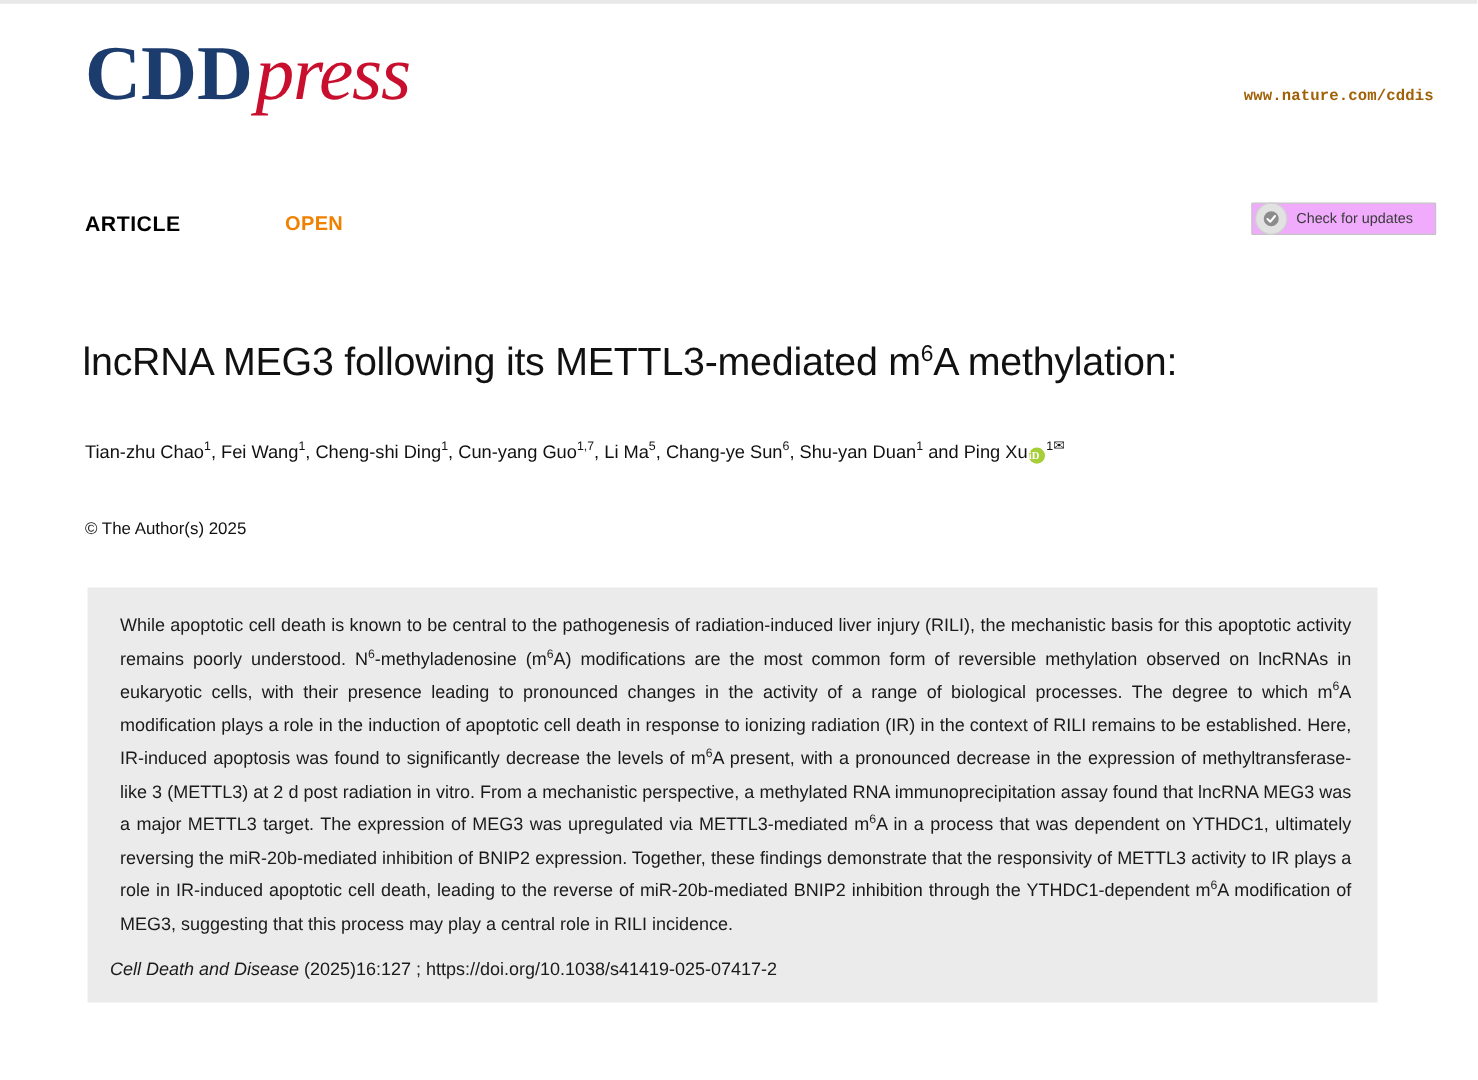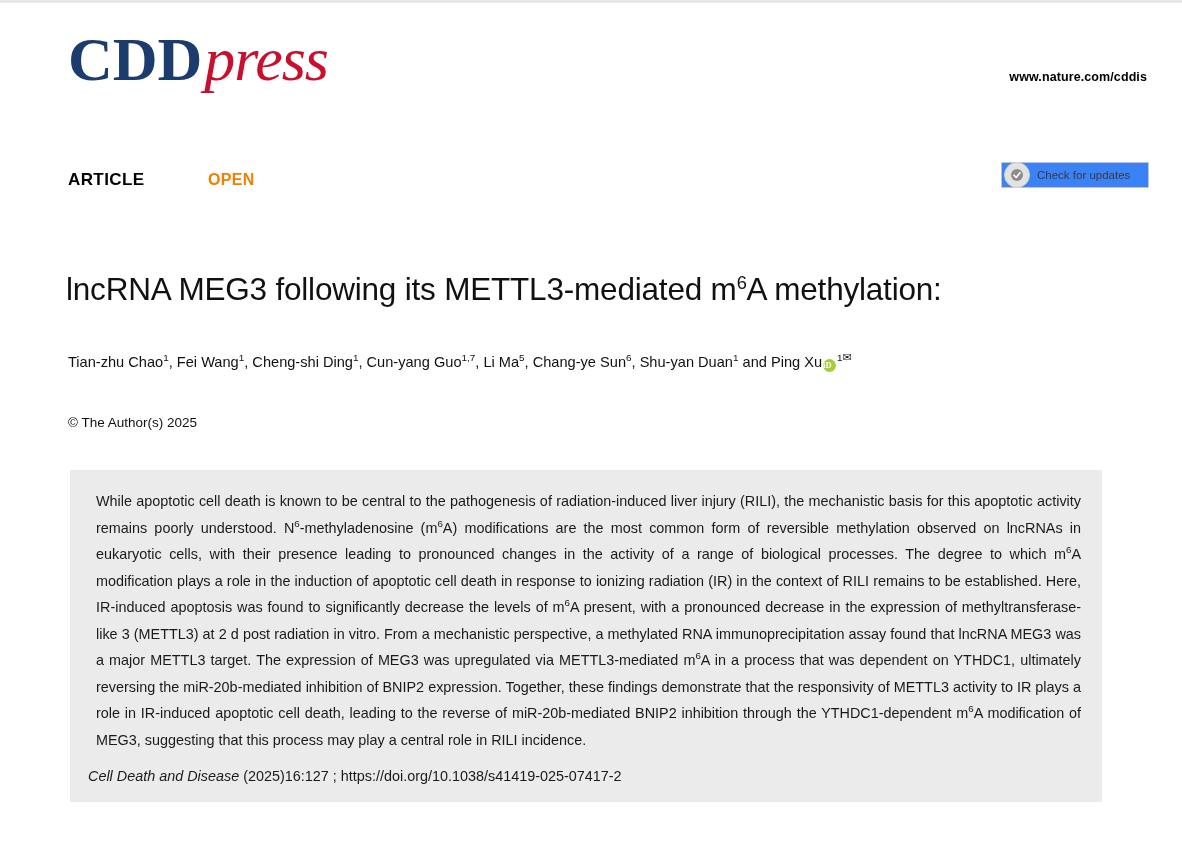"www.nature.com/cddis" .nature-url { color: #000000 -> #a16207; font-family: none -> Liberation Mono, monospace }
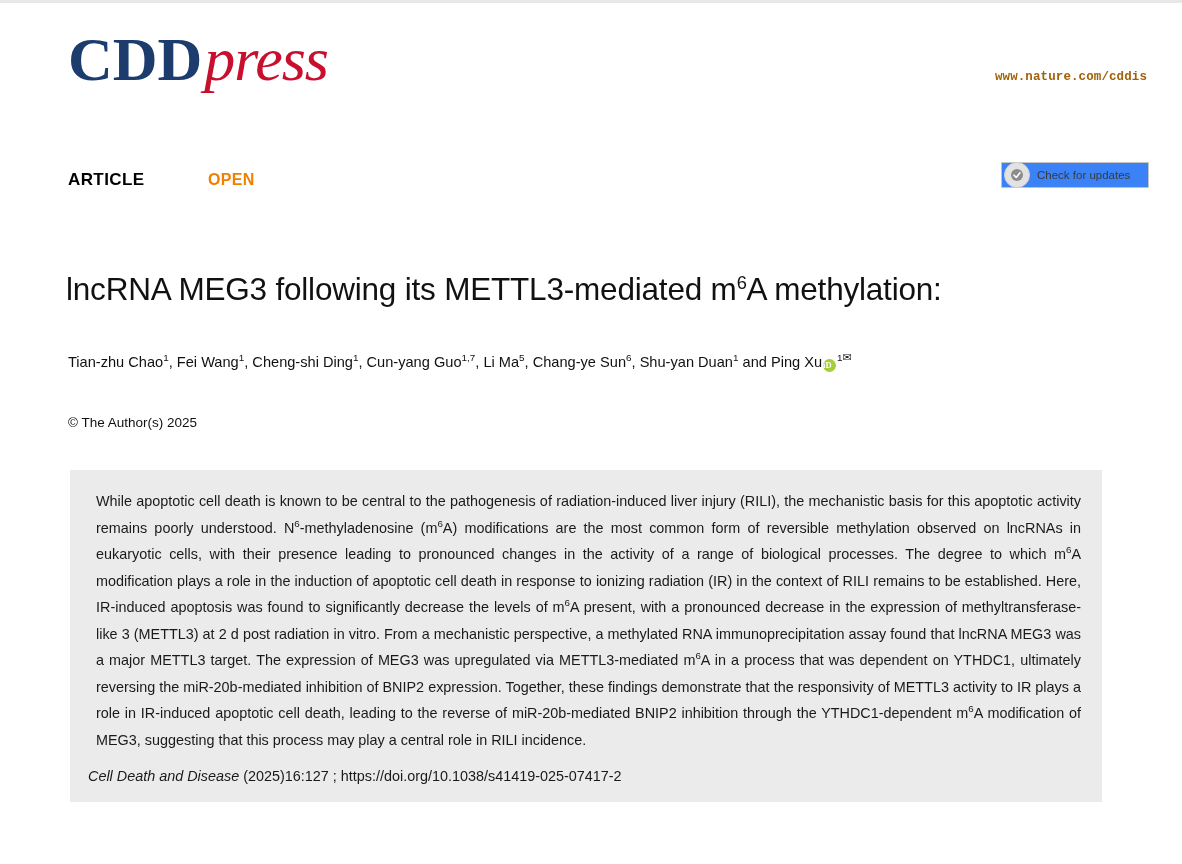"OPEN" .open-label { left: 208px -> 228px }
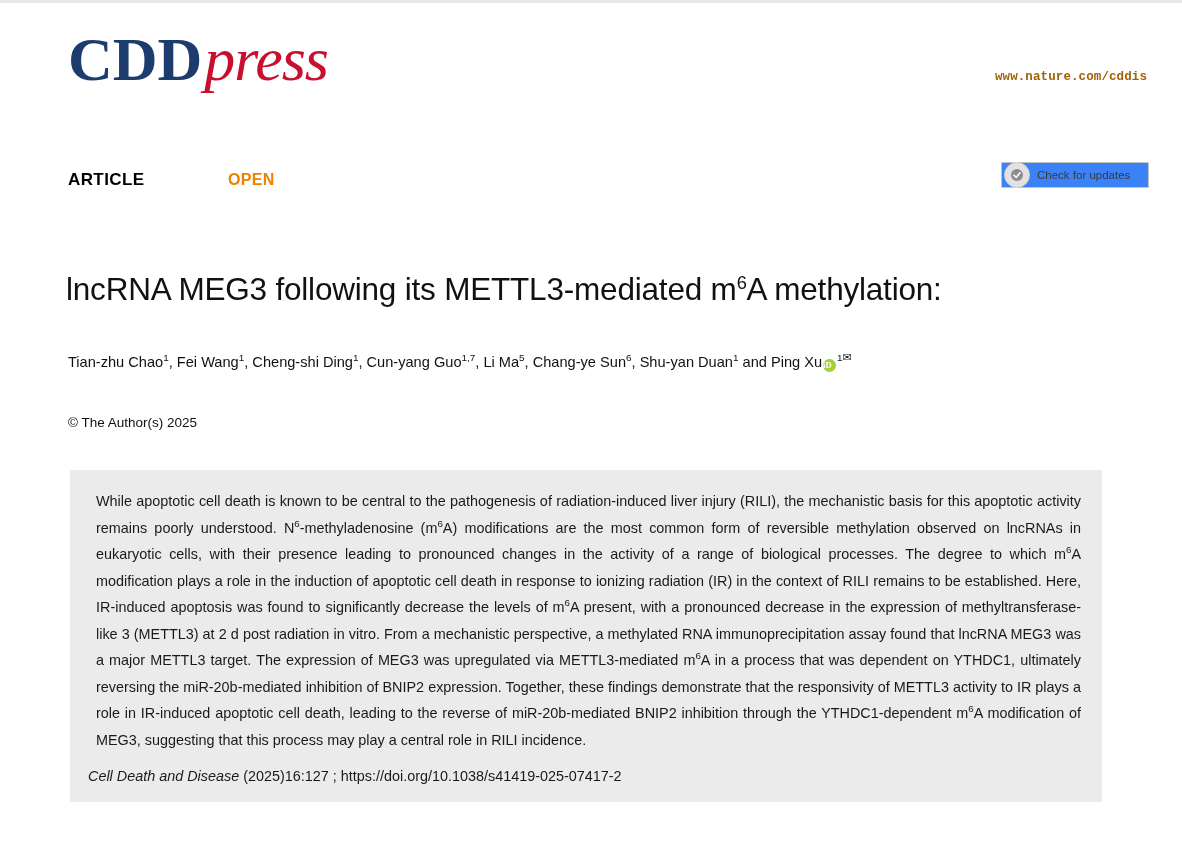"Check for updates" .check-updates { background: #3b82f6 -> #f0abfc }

---

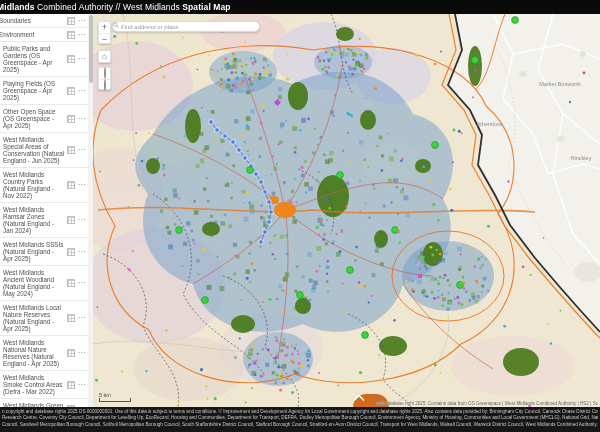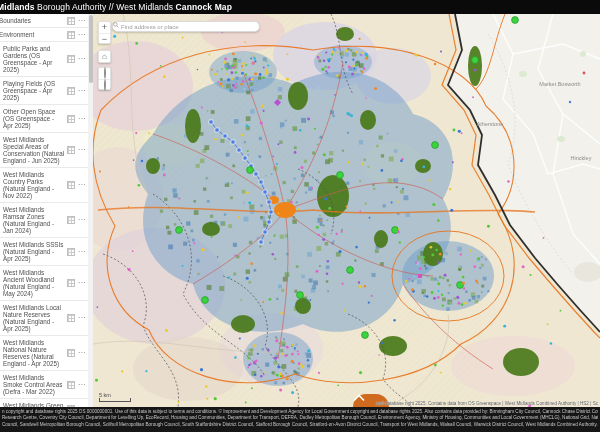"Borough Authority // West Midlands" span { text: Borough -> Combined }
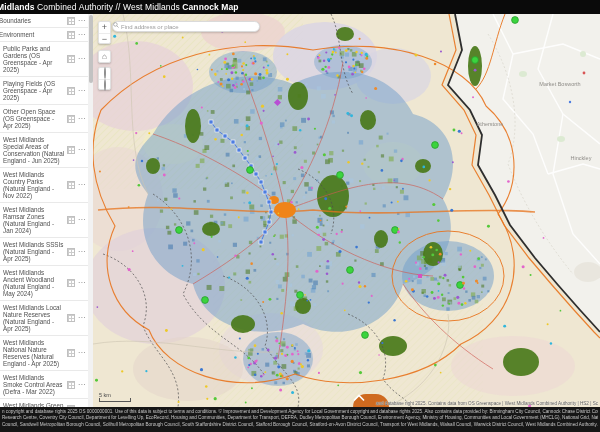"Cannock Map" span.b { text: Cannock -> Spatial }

Work request: Only one stretch of the listing is wanted: the lines starting at the one with "color: #000000 ->" and ending at the one with "background: #3b82f6 ->", copied exactly and free of pictures.

Task output:
"www.nature.com/cddis" .nature-url { color: #000000 -> #a16207; font-family: none -> Liberation Mono, monospace }
"OPEN" .open-label { left: 208px -> 228px }
"Check for updates" .check-updates { background: #3b82f6 -> #f0abfc }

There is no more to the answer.